» **What needs to be done**: Where a line in the material below has the string "body", please report it.

» **Data for this exercise**:
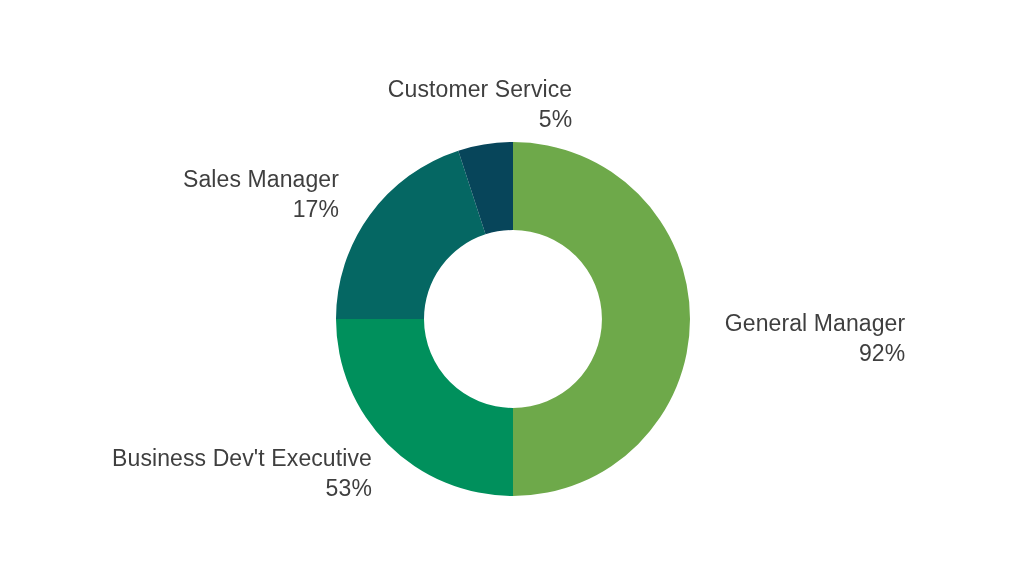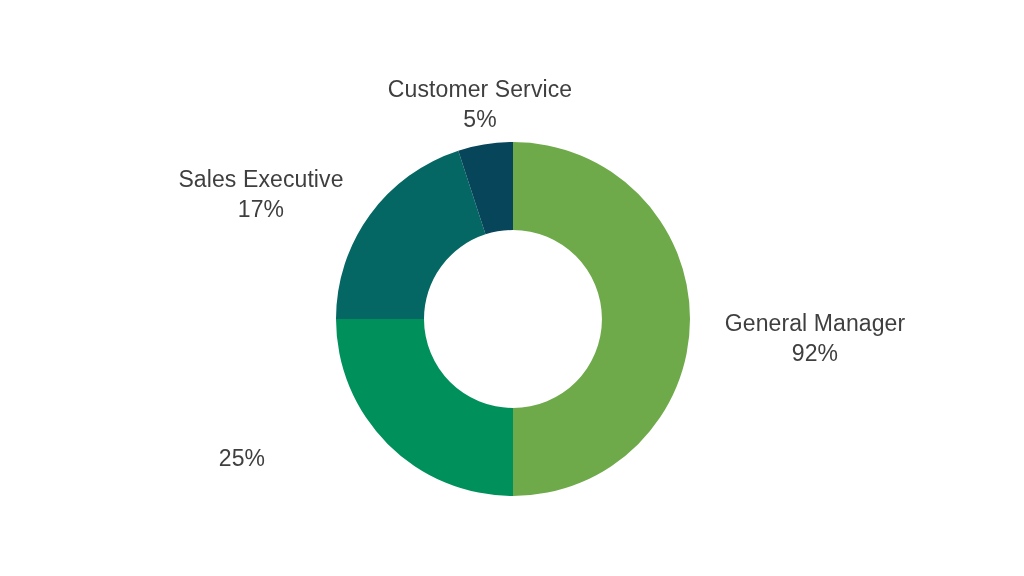--- a/index.html
+++ b/index.html
@@ -30,21 +30,21 @@
     font-family: "Liberation Sans", sans-serif;
     font-size: 23px;
     line-height: 30px;
     font-weight: 400;
     white-space: nowrap;
     letter-spacing: 0.1px;
   }
   .slice-label .label-name,
   .slice-label .label-value {
     display: block;
-    text-align: center;
+    text-align: right;
   }
   
   #label-customer-service {
     left: 480px;
     top: 74px;
     transform: translateX(-50%);
   }
   #label-sales-managers {
     left: 261px;
     top: 164px;
@@ -74,25 +74,26 @@
         <path d="M 458.30 150.66 A 177 177 0 0 1 513.00 142.00 L 513.00 230.00 A 89 89 0 0 0 485.50 234.36 Z" fill="#07455a" shape-rendering="geometricPrecision"></path>
       </g>
   </svg>
 
   <div class="slice-label" id="label-general-manager">
     <span class="label-name">General Manager</span>
     <span class="label-value">92%</span>
   </div>
 
   <div class="slice-label" id="label-business-dev">
-    <span class="label-value">25%</span>
+    <span class="label-name">Business Dev't Executive</span>
+    <span class="label-value">53%</span>
   </div>
 
   <div class="slice-label" id="label-sales-managers">
-    <span class="label-name">Sales Executive</span>
+    <span class="label-name">Sales Manager</span>
     <span class="label-value">17%</span>
   </div>
 
   <div class="slice-label" id="label-customer-service">
     <span class="label-name">Customer Service</span>
     <span class="label-value">5%</span>
   </div>
 
 </div>
 

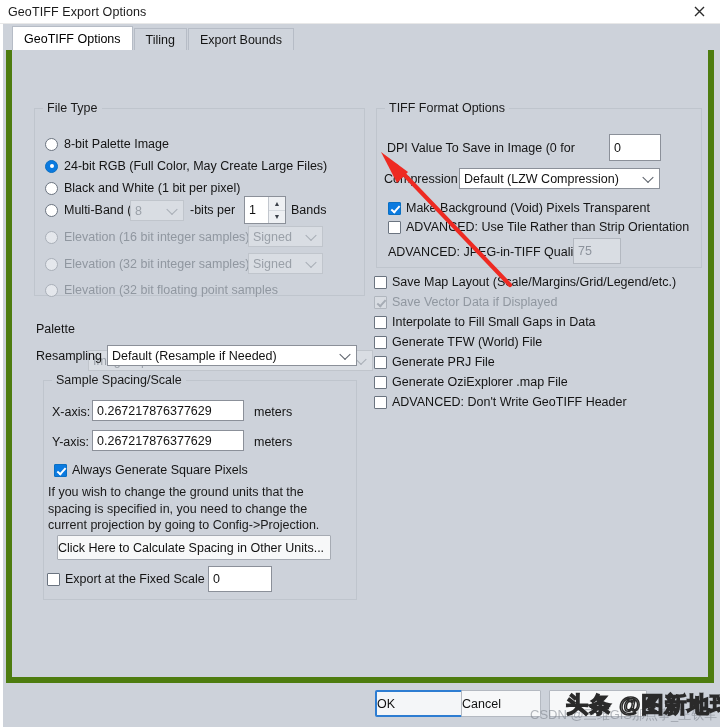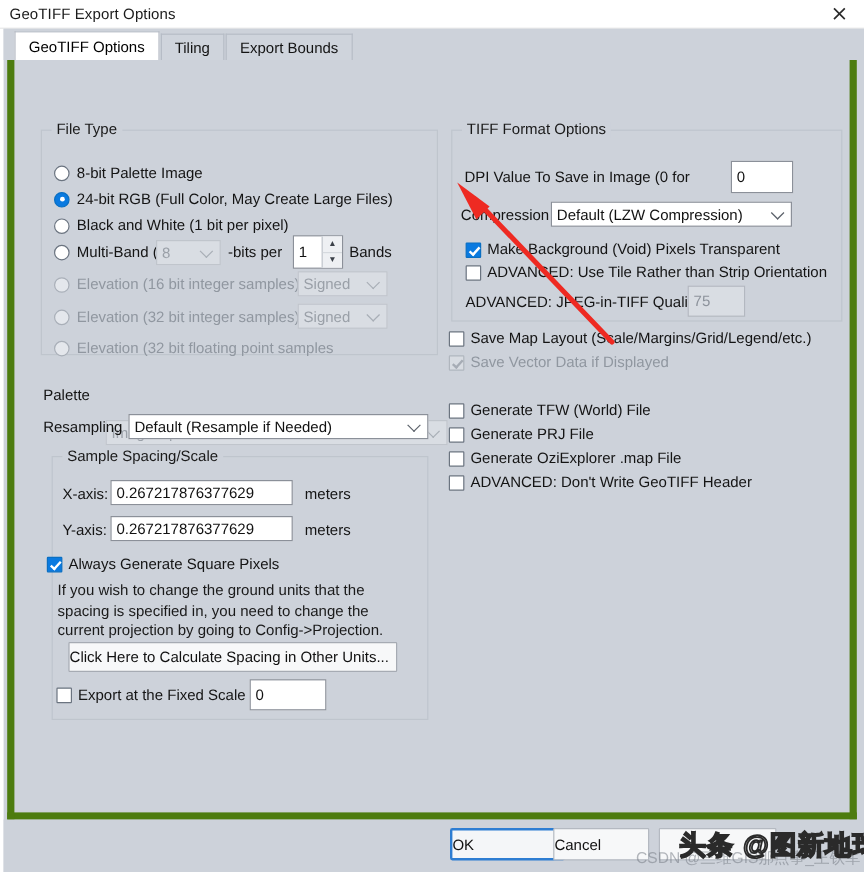--- a/index.html
+++ b/index.html
@@ -468,21 +468,21 @@
         <span>0.267217876377629</span>
       </div>
       <div class="lbl" style="position:absolute; left:242px; top:355px;">meters</div>
 
       <div class="lbl" style="position:absolute; left:40px; top:385px;">Y-axis:</div>
       <div class="textbox" style="position:absolute; left:80px; top:380px; width:152px;">
         <span>0.267217876377629</span>
       </div>
       <div class="lbl" style="position:absolute; left:242px; top:385px;">meters</div>
 
-      <div class="row" style="left:27px; top:413px;">
+      <div class="row" style="left:42px; top:413px;">
         <span class="checkbox checked"></span>
         <span class="lbl">Always Generate Square Pixels</span>
       </div>
 
       <div class="helptext" style="left:36px; top:434px;">If you wish to change the ground units that the spacing is specified in, you need to change the current projection by going to Config-&gt;Projection.</div>
 
       <div class="btn" style="position:absolute; left:45px; top:485px; width:274px; height:25px;">
         <span>Click Here to Calculate Spacing in Other Units...</span>
       </div>
 
@@ -527,20 +527,24 @@
       <div class="row" style="left:362px; top:225px;">
         <span class="checkbox"></span>
         <span class="lbl">Save Map Layout (Scale/Margins/Grid/Legend/etc.)</span>
       </div>
 
       <div class="row" style="left:362px; top:245px;">
         <span class="checkbox checked disabled"></span>
         <span class="lbl disabled">Save Vector Data if Displayed</span>
       </div>
 
+      <div class="row" style="left:362px; top:265px;">
+        <span class="checkbox"></span>
+        <span class="lbl">Interpolate to Fill Small Gaps in Data</span>
+      </div>
 
       <div class="row" style="left:362px; top:285px;">
         <span class="checkbox"></span>
         <span class="lbl">Generate TFW (World) File</span>
       </div>
 
       <div class="row" style="left:362px; top:305px;">
         <span class="checkbox"></span>
         <span class="lbl">Generate PRJ File</span>
       </div>

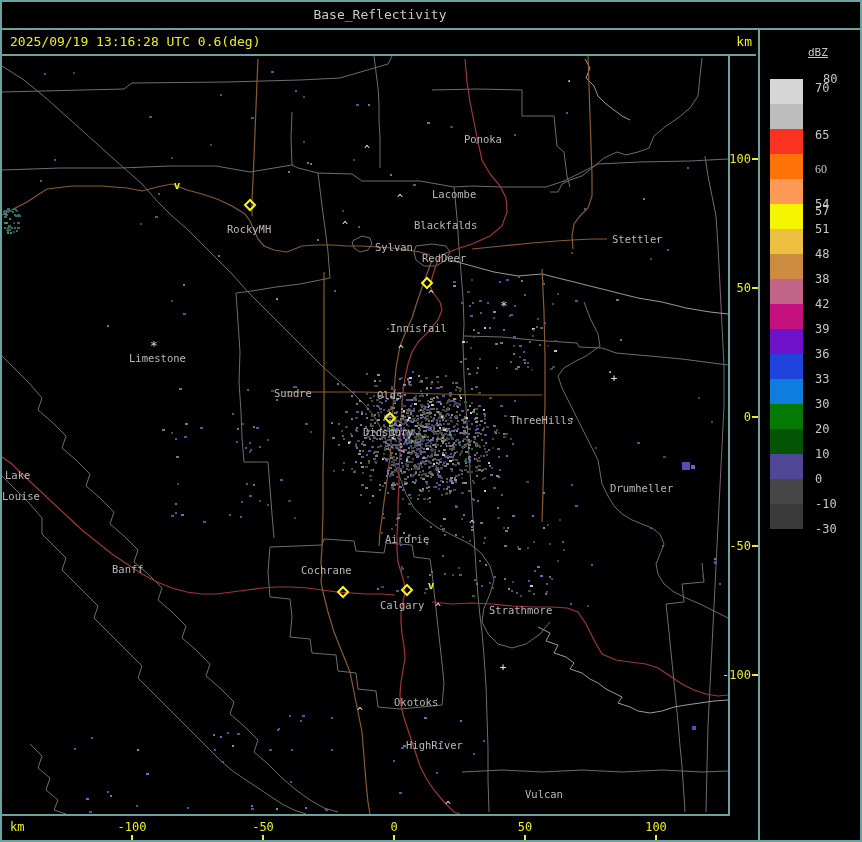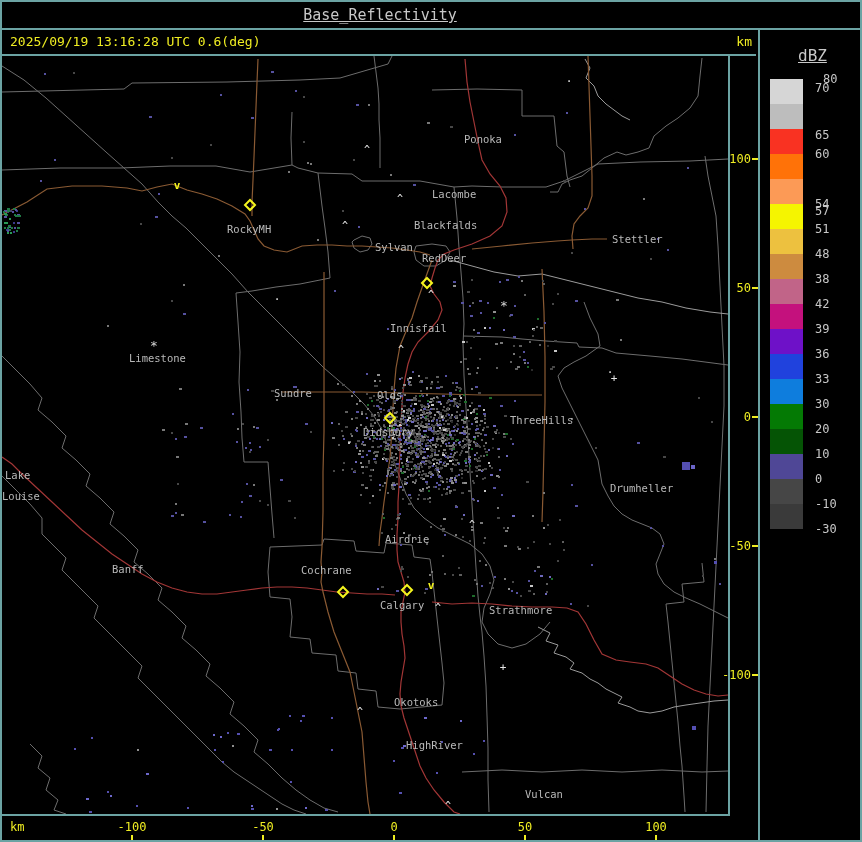--- a/index.html
+++ b/index.html
@@ -4,22 +4,22 @@
 <style>
   :root{
     --teal:#6ba3a3;
     --yel:#efed22;
   }
   html,body{margin:0;padding:0;background:#000;}
   body{width:862px;height:842px;font-family:"DejaVu Sans Mono",monospace;}
   .window{position:relative;width:862px;height:842px;background:#000;
           border:2px solid var(--teal);box-sizing:border-box;overflow:hidden;}
   .titlebar{position:absolute;left:0;top:0;width:756px;height:26px;
-            border-bottom:2px solid var(--teal);color:#c8c8c8;font-size:15px;
-            text-align:center;line-height:26px;letter-spacing:0px;text-decoration:underline;}
+            border-bottom:2px solid var(--teal);color:#c8c8c8;font-size:13px;
+            text-align:center;line-height:26px;letter-spacing:0px;}
   .titlebar-ext{position:absolute;left:756px;top:0;width:102px;height:26px;
             border-bottom:2px solid var(--teal);}
   .infobar{position:absolute;left:0;top:28px;width:754px;height:24px;
            border-bottom:2px solid var(--teal);color:var(--yel);font-size:13px;line-height:24px;}
   .timestamp{position:absolute;left:8px;top:0;}
   .km-right{position:absolute;right:4px;top:0;}
   .map-frame{position:absolute;left:0;top:54px;width:726px;height:758px;
              border-right:2px solid var(--teal);border-bottom:2px solid var(--teal);background:#000;}
   .map-frame svg{display:block;background:#000;}
   .county{stroke:#6d6d6d;fill:none;stroke-width:1;}
@@ -30,21 +30,21 @@
               color:var(--yel);font-size:12px;}
   .right-axis .tl{position:absolute;right:9px;height:14px;line-height:14px;}
   .right-axis .td{position:absolute;left:22px;width:7px;height:2px;background:var(--yel);}
   .bottom-axis{position:absolute;left:0;top:816px;width:756px;height:24px;
                color:var(--yel);font-size:12px;}
   .bottom-axis .bl{position:absolute;top:2px;transform:translateX(-50%);}
   .bottom-axis .bd{position:absolute;top:17px;width:2px;height:6px;background:var(--yel);}
   .km-bottom{position:absolute;left:8px;top:2px;}
   .legend{position:absolute;left:756px;top:28px;width:102px;height:810px;
           border-left:2px solid var(--teal);background:#000;}
-  .dbz{position:absolute;left:38px;top:16px;font-size:16px;color:#c8c8c8;text-decoration:underline;}
+  .dbz{position:absolute;left:48px;top:16px;font-size:11px;color:#c8c8c8;text-decoration:underline;}
   .legend .sw{position:absolute;left:10px;width:33px;height:25px;}
   .legend .ll{position:absolute;left:55px;transform:translateY(-50%);
               font-size:12px;color:#c8c8c8;}
 </style>
 </head>
 <body>
 
 <div class="window">
 
   <div class="titlebar">
@@ -1831,21 +1831,21 @@
         <div class="sw" style="top: 374px; background: rgb(4, 122, 4);"></div>
         <div class="sw" style="top: 399px; background: rgb(5, 84, 5);"></div>
         <div class="sw" style="top: 424px; background: rgb(79, 71, 150);"></div>
         <div class="sw" style="top: 449px; background: rgb(70, 70, 70);"></div>
         <div class="sw" style="top: 474px; background: rgb(58, 58, 58);"></div>
       </div>
     <div id="legend-labels">
         <span class="ll" style="top: 49px; margin-left: 8px;">80</span>
         <span class="ll" style="top: 58px;">70</span>
         <span class="ll" style="top: 105px;">65</span>
-        <span class="ll" style="top: 124px;">60</span>
+        <span class="ll" style="top: 139px; font-family: Liberation Serif, serif;">60</span>
         <span class="ll" style="top: 149px; margin-top: 32px;">57</span>
         <span class="ll" style="top: 174px;">54</span>
         <span class="ll" style="top: 199px;">51</span>
         <span class="ll" style="top: 224px;">48</span>
         <span class="ll" style="top: 249px;">38</span>
         <span class="ll" style="top: 274px;">42</span>
         <span class="ll" style="top: 299px;">39</span>
         <span class="ll" style="top: 324px;">36</span>
         <span class="ll" style="top: 349px;">33</span>
         <span class="ll" style="top: 374px;">30</span>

» **Exercise response**:
   html,body{margin:0;padding:0;background:#000;}
   body{width:862px;height:842px;font-family:"DejaVu Sans Mono",monospace;}
 <body>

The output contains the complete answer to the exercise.